» Listed entries
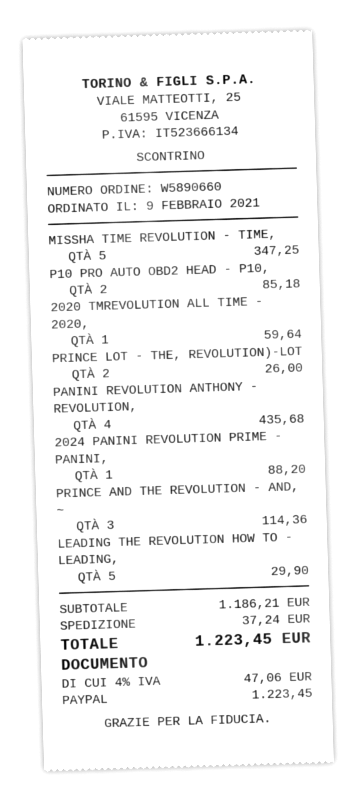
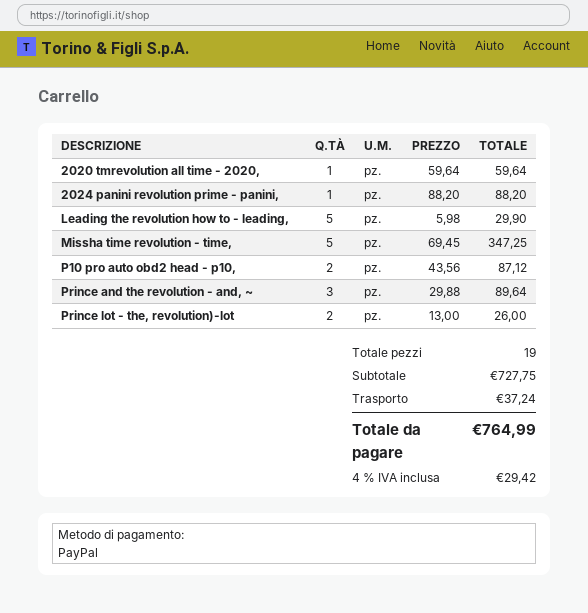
P10 PRO AUTO OBD2 HEAD - P10,: 2 for 85.18 -> 2 for 87.12
PANINI REVOLUTION ANTHONY - REVOLUTION,: 4 for 435.68 -> none
PRINCE AND THE REVOLUTION - AND, ~: 3 for 114.36 -> 3 for 89.64
subtotal: 1186.21 -> 727.75
tax: 4% = 47.06 -> 4% = 29.42
total: 1223.45 -> 764.99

» Try it
A word-for-word copy of the records is needed, with no pictures carried over.

» Expected answer
P10 PRO AUTO OBD2 HEAD - P10,: 2 for 85.18 -> 2 for 87.12
PANINI REVOLUTION ANTHONY - REVOLUTION,: 4 for 435.68 -> none
PRINCE AND THE REVOLUTION - AND, ~: 3 for 114.36 -> 3 for 89.64
subtotal: 1186.21 -> 727.75
tax: 4% = 47.06 -> 4% = 29.42
total: 1223.45 -> 764.99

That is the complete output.